(EXERCISE DESCRIPTION)
Could you return every record below word for word, leaving out the pictures?

(EXERCISE MATERIAL)

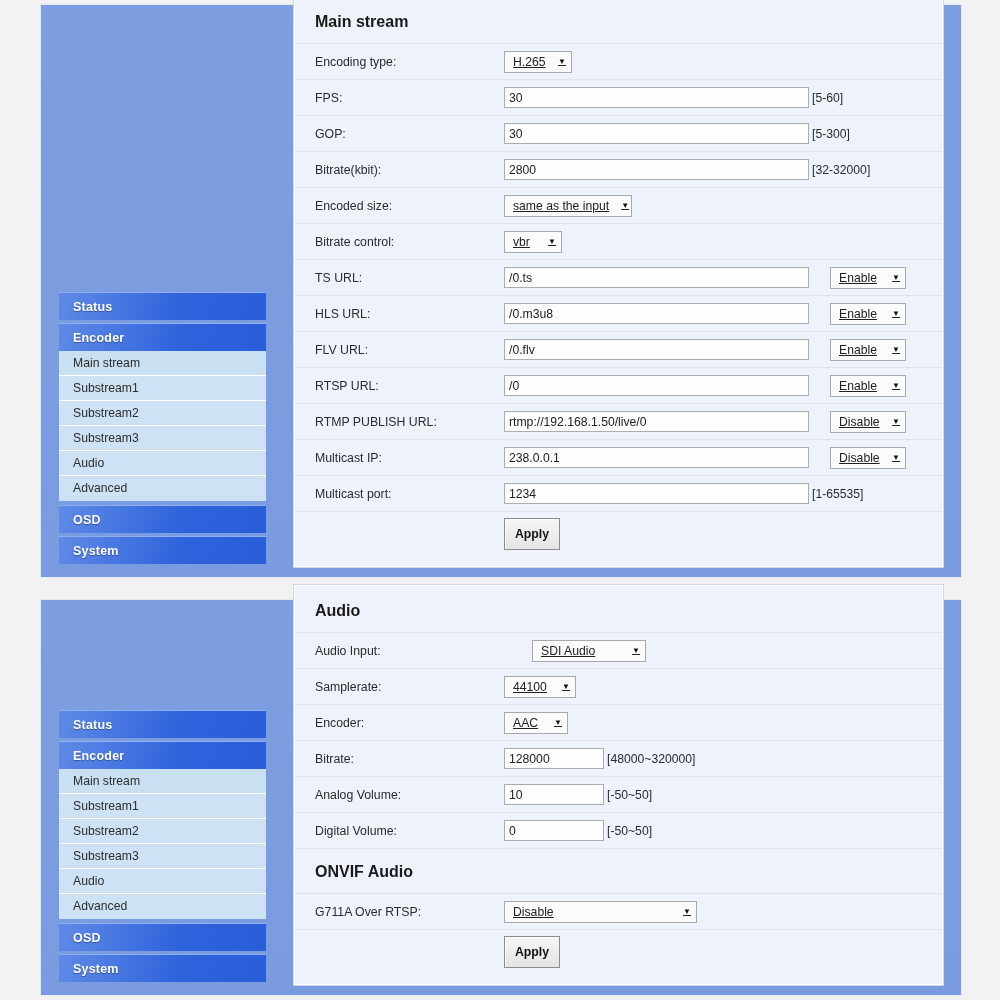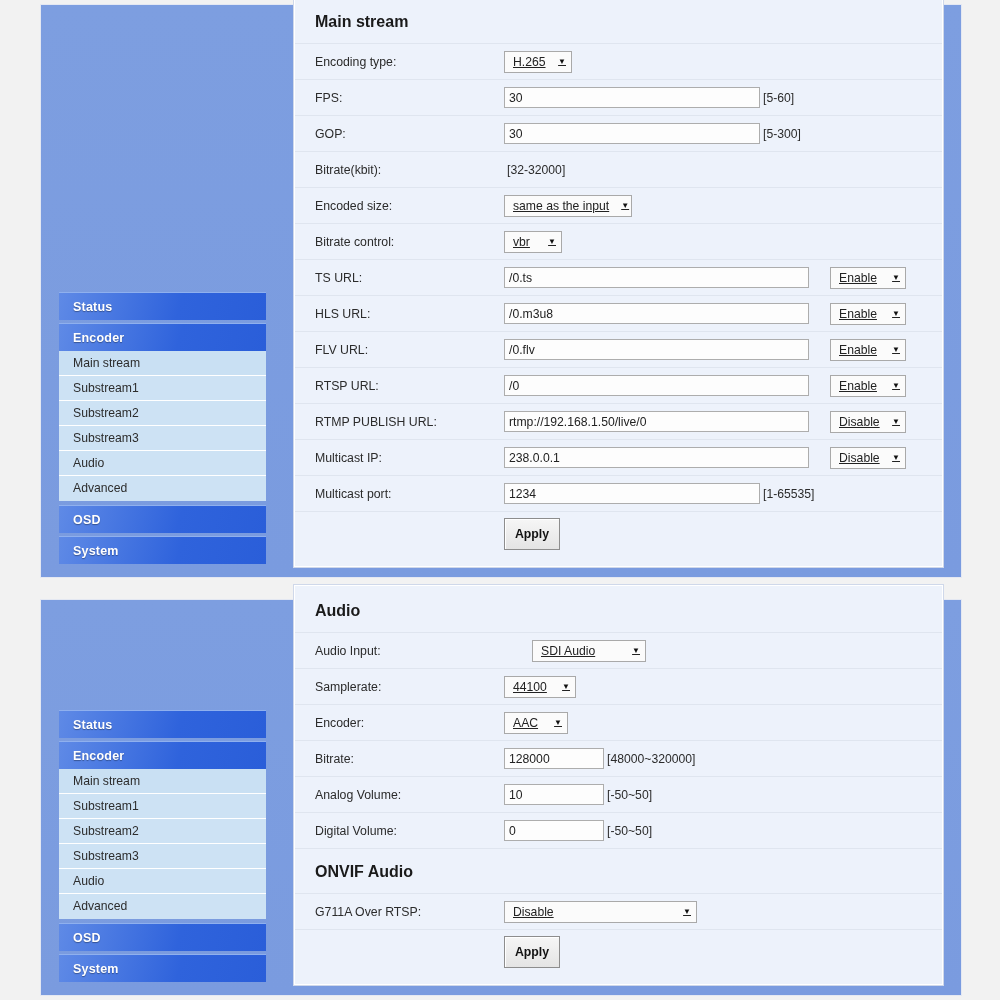"30" .tinput--wide { width: 256px -> 305px }
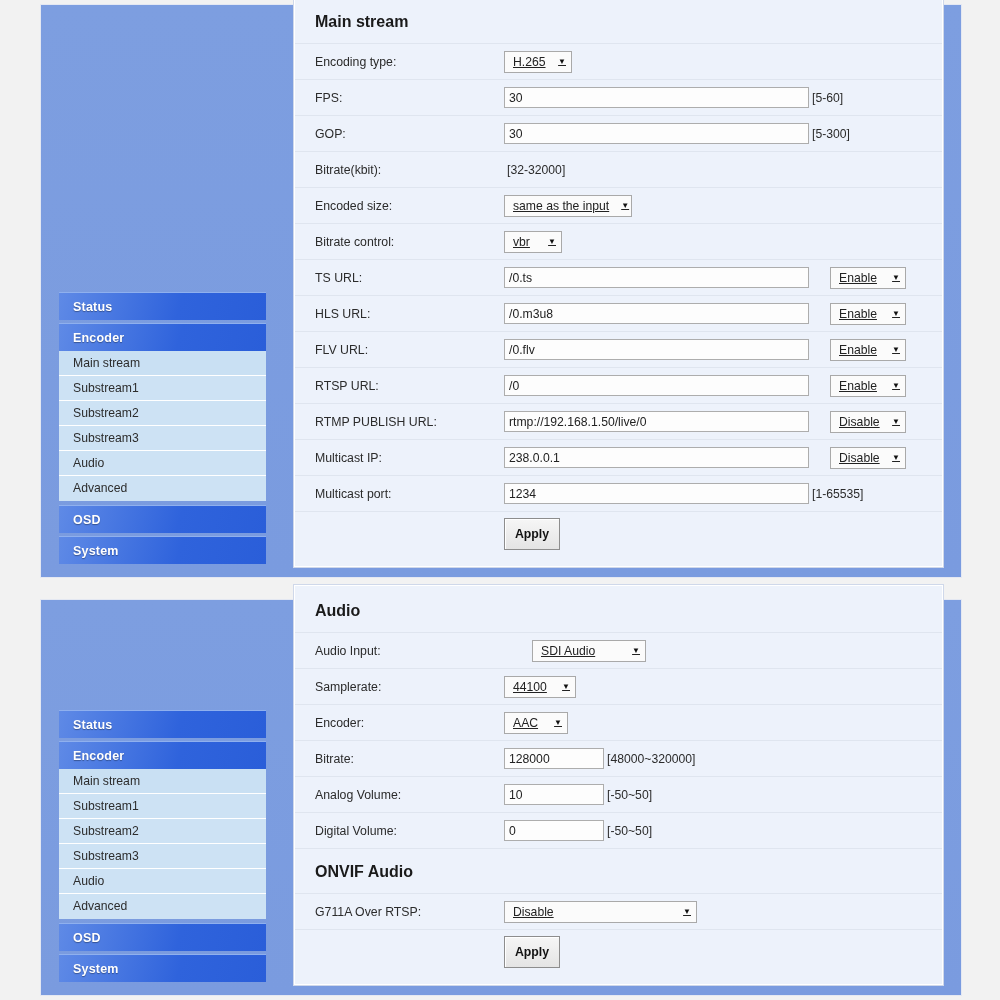"2800" input.tinput { html: none -> <input> }
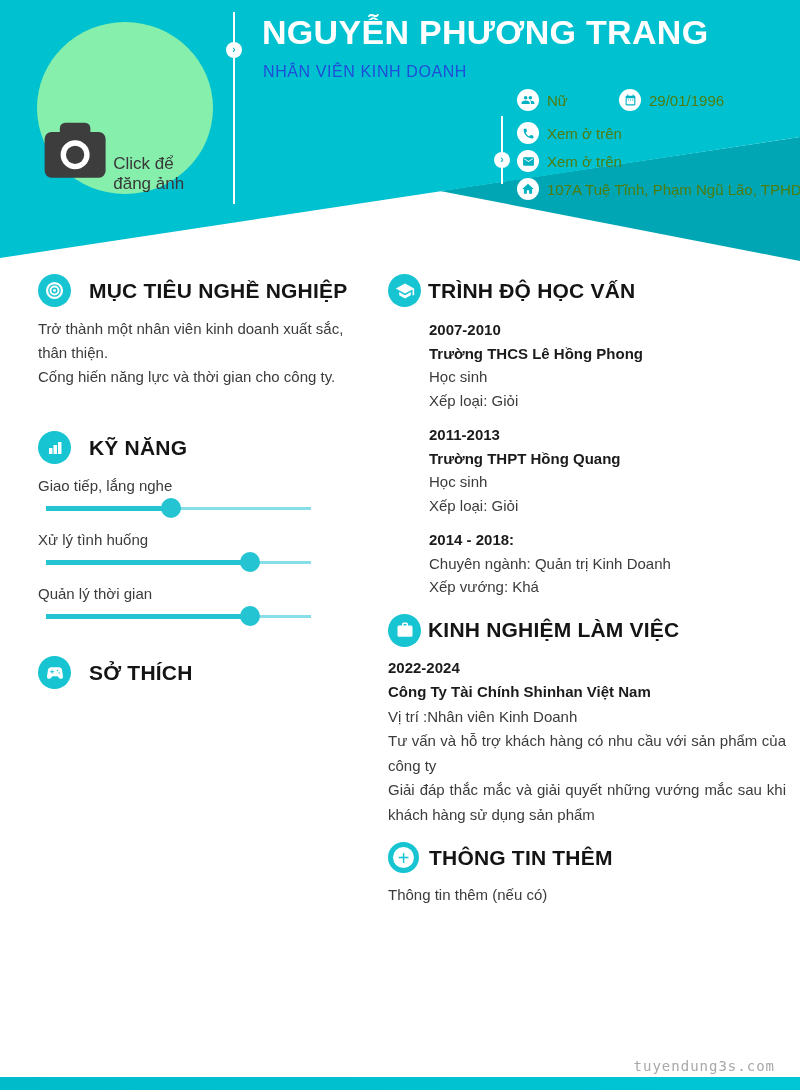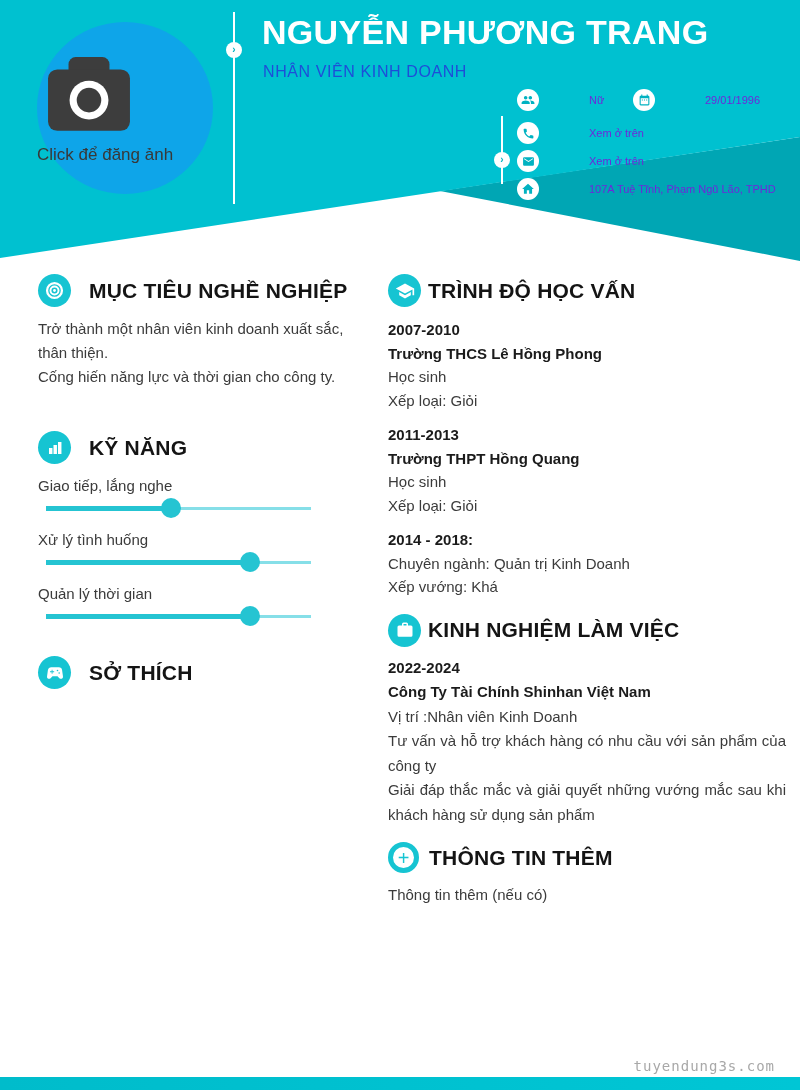"Nữ" .c-text { color: #6d28d9 -> #4d7c0f; font-size: 11px -> 15px; margin-left: 42px -> none }
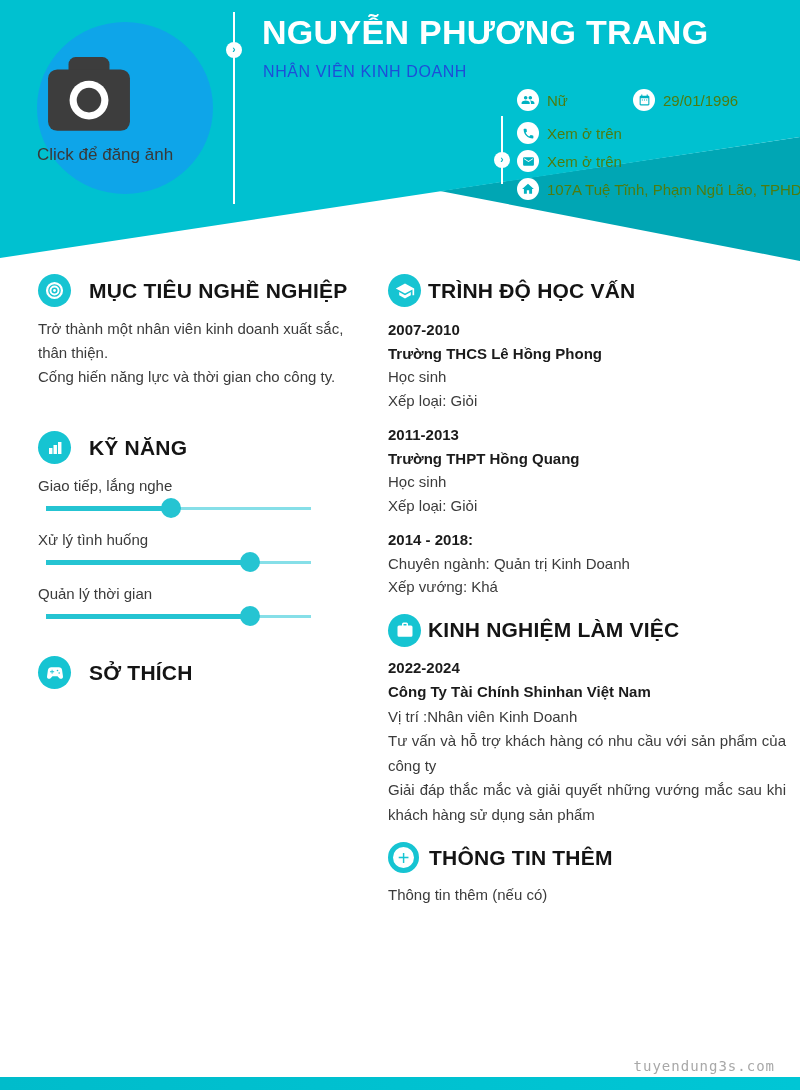"29/01/1996" div.contact-row { left: 633px -> 619px }
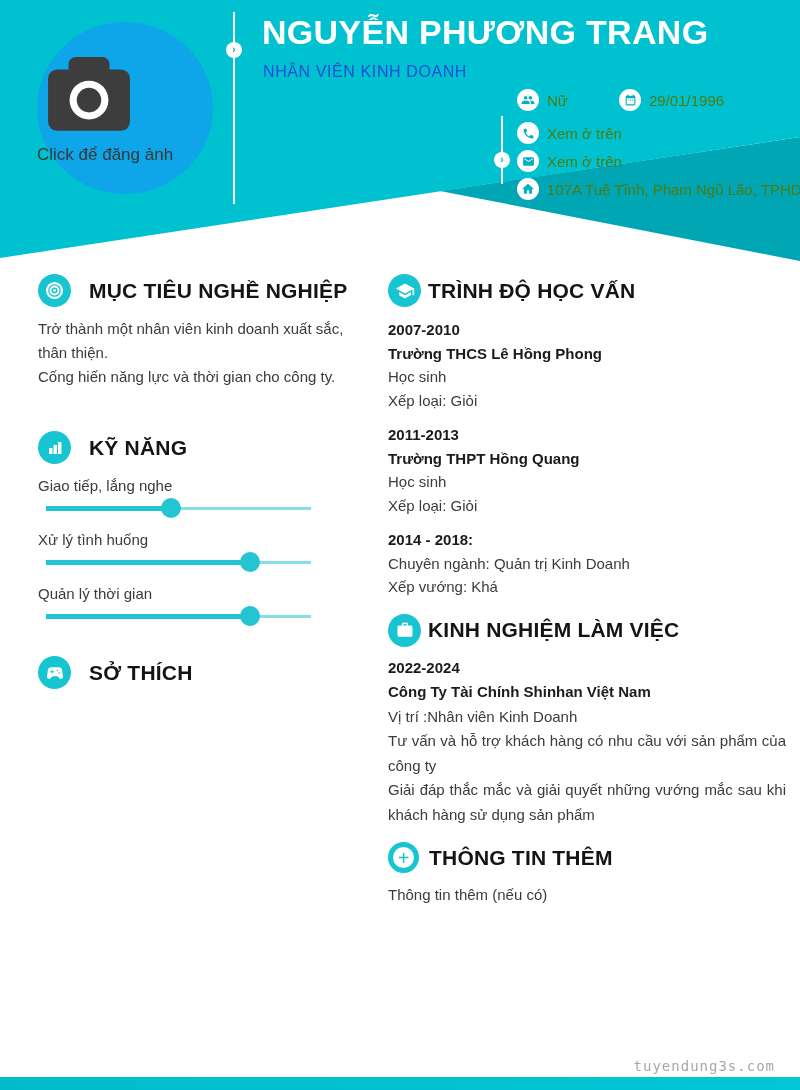"Click để đăng ảnh" .photo { align-items: flex-start -> flex-end; background: #0ea5e9 -> #86efac; flex-direction: column -> row }
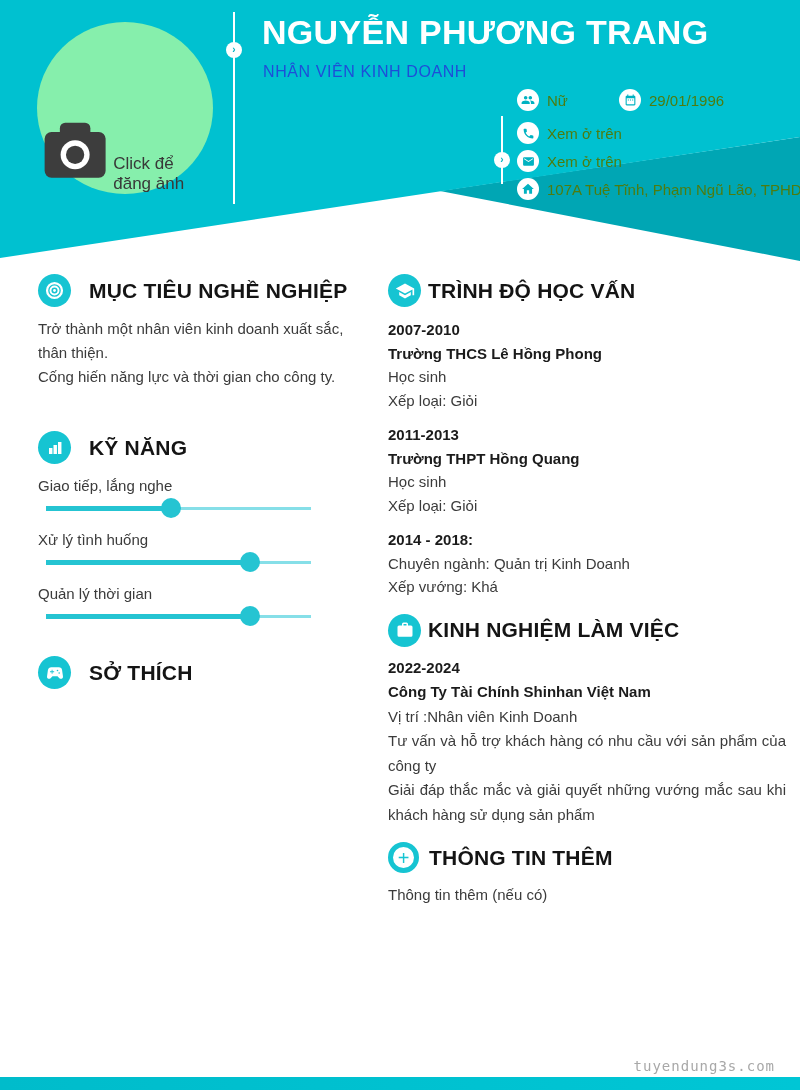"2007-2010" .edu-entry div { margin-left: none -> 41px }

(SOLUTION)
"30" .tinput--wide { width: 256px -> 305px }
"2800" input.tinput { html: none -> <input> }
"Nữ" .c-text { color: #6d28d9 -> #4d7c0f; font-size: 11px -> 15px; margin-left: 42px -> none }
"29/01/1996" div.contact-row { left: 633px -> 619px }
"Click để đăng ảnh" .photo { align-items: flex-start -> flex-end; background: #0ea5e9 -> #86efac; flex-direction: column -> row }
"2007-2010" .edu-entry div { margin-left: none -> 41px }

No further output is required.